Dividida la novela en dos actos, como si fuera una obra de teatro, el primero de ellos se abre con la llegada de un actor ya metido en años al bar de uno de esos pueblos de la denominada 'España vacía', que es casualmente donde nació y se crió. El personaje, que es el protagonista del libro, se llama Ernesto Gil (Tito para los amigos) y presenta un aspecto desastrado de vagabundo o borracho sobre el que se impone un porte digno y una voz dramatúrgica o cinematográfica que inspira curiosidad y respeto. La descripción que se nos brinda de este ejemplar de la bohemia que, pese a una azarosa trayectoria profesional, fue en su día una leyenda para el pueblo, es uno de los primeros aciertos de un texto que abunda en logradas descripciones y que, gracias a su trabajado estilo literario, se hace ligero en sus 220 páginas. En ese primer capítulo, nuestro hombre pronto es reconocido por sus paisanos y se nos pone al corriente de una santina, la Niña Rosalba, que es venerada en esa localidad y en torno a la cual existe un guión versificado que va a cobrar un gran protagonismo. Tanto, que llega a constituir esa última función a la que alude el título del libro y en la que Tito logra embarcar a toda la comunidad rural como una oportunidad de despegue ontológico, un señuelo para atraer al turismo, así como un freno a la espantada hacia las grandes urbes y –en realidad más allá del objetivo material– como una tabla de salvación colectiva y un norte que dé sentido a sus existencias.

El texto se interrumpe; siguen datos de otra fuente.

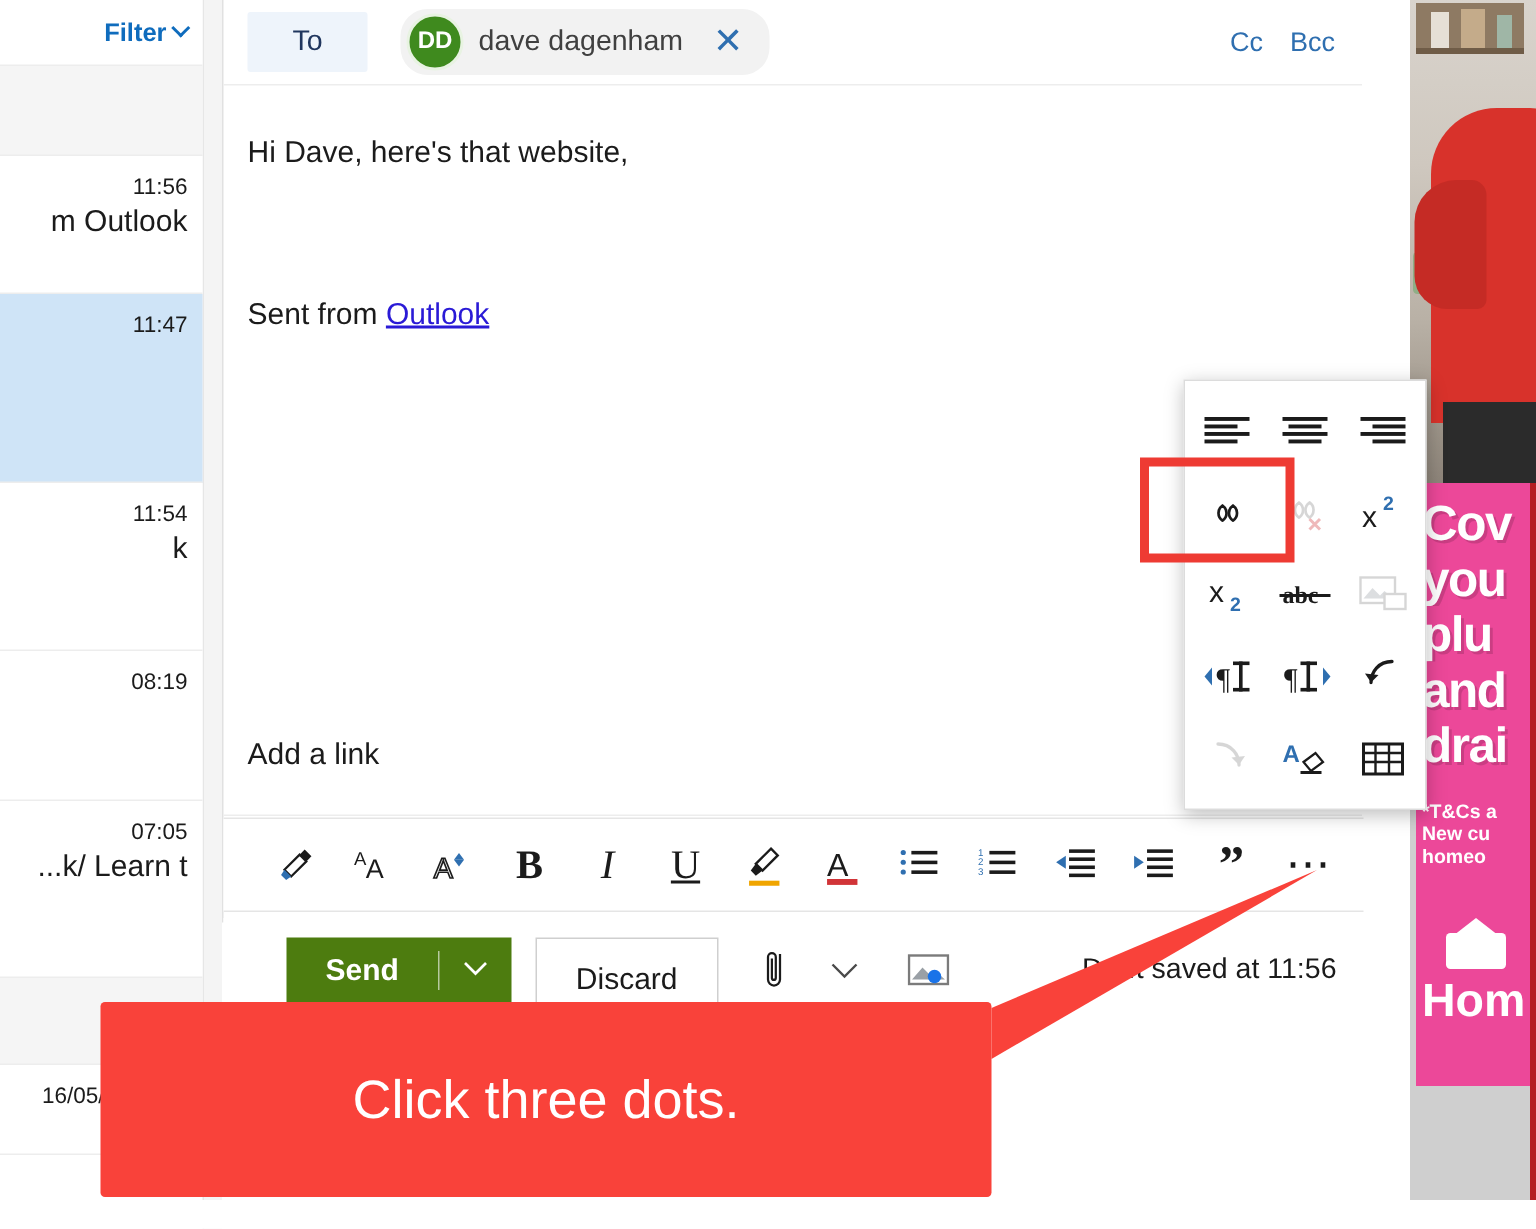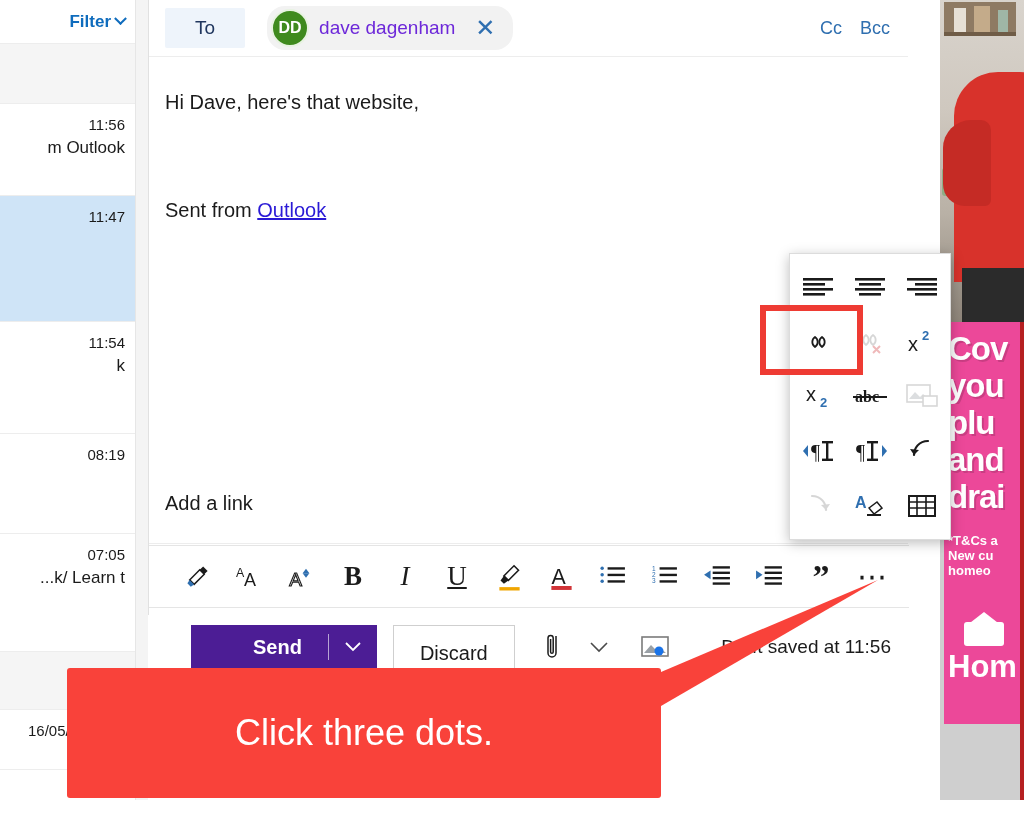--- a/index.html
+++ b/index.html
@@ -31,21 +31,21 @@
   .mail-row {
     position: relative; border-bottom: 1px solid #ededed;
     padding: 10px 10px 10px 6px; background: #fff; cursor: pointer; overflow: hidden;
   }
   .mail-row.selected { background: #cfe4f7; }
   .mail-row .row-time {
     text-align: right; font-size: 15px; color: #1b1b1b; line-height: 22px;
     white-space: nowrap;
   }
   .mail-row .row-snip {
-    font-size: 17px; color: #1b1b1b; line-height: 24px;
+    font-size: 20px; color: #1b1b1b; line-height: 24px;
     white-space: nowrap; text-align: right; direction: rtl;
   }
   #row-a { height: 92px; }
   #row-b { height: 126px; }
   #row-c { height: 112px; }
   #row-d { height: 100px; }
   #row-e { height: 118px; }
   #row-f { height: 58px; background:#f5f5f5; }
   #row-g { height: 60px; }
   #row-g .row-time { text-align: center; font-size: 15px; }
@@ -70,21 +70,21 @@
     display: flex; align-items: center; gap: 10px;
     background: #f2f2f2; border-radius: 18px; padding: 3px 8px 3px 4px;
     margin-left: 22px;
   }
   .avatar {
     width: 38px; height: 38px; border-radius: 50%;
     background: #3f8a1e; color: #fff; font-size: 16px; font-weight: 700;
     display: flex; align-items: center; justify-content: center;
     border: 2px solid #e8f3e2;
   }
-  .recip-name { font-size: 19px; color: #6d28d9; }
+  .recip-name { font-size: 19px; color: #404040; }
   .recip-x { font-size: 24px; color: #2f6fb0; cursor: pointer; padding: 0 10px; line-height: 1; }
   .ccbcc { margin-left: auto; display: flex; gap: 18px; }
   .ccbcc span { color: #2f6fb0; font-size: 18px; cursor: pointer; }
 
   #subject-row {
     height: 80px; display: flex; align-items: center; padding: 0 16px;
     border-bottom: 1px solid #ededed;
   }
   #subject-row .subject-text { font-size: 20px; color: #1b1b1b; }
 
@@ -105,21 +105,21 @@
   }
   .tb-btn svg { display: block; }
 
   
   #send-bar {
     position: absolute; left: 0; top: 612px; width: 760px; height: 70px;
     display: flex; align-items: center; padding-left: 42px; background: #fff;
   }
   #send-btn {
     display: flex; align-items: center; height: 44px;
-    background: #4c1d95; color: #fff; border: none; cursor: pointer; padding-left: 36px;
+    background: #4d7c0f; color: #fff; border: none; cursor: pointer;
   }
   #send-btn .sb-label { padding: 0 26px; font-size: 20px; font-weight: 700; }
   #send-btn .sb-div { width: 1px; height: 26px; background: rgba(255,255,255,.6); }
   #send-btn .sb-caret { padding: 0 16px; }
   #discard-btn {
     height: 44px; margin-left: 16px; background: #fff; border: 1px solid #cfcfcf;
     color: #1b1b1b; font-size: 20px; padding: 16px 26px; cursor: pointer;
     font-family: "Liberation Sans", sans-serif;
   }
   .sendbar-icon {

Pero, para la representación de esa obra, el héroe necesita una heroína, una buena actriz que encarne el papel antagónico al suyo a modo de réplica. Y la va a encontrar en Paula, una mujer que, a sus cuarenta años, siente que su vida ha sido un fracaso gracias al peso de unas rutinas laborales y un matrimonio que recuerda como «absurdo». En este personaje, que toma un tren que está a punto de perder en la estación de Atocha, y que llega guiada por azar al pueblo que constituye el escenario de la acción novelística, se centra el siguiente capítulo. A partir de ahí, y en torno a ese proyecto teatral, se urde una trama argumental que da lugar al desfile de un nutrido grupo de personajes coloristas, genuinos y depositarios de ese tipo de entrañable peculiaridad que es un reconocible 'sello de la casa' en la literatura de Landero. Trama en la que no faltará la presencia motriz del amor.
A todo ello se suman dos detalles que añaden un punto melancólico a los hechos: pertenecen a un lejano plano temporal de 1994 y son narrados desde una voz colectiva del presente que nos remite directamente a la voz anónima y rural de 'Caballeros de fortuna', obra que Landero publicó casualmente en aquel mismo año de 1994 en el que ahora sitúa la historia de 'Última función'.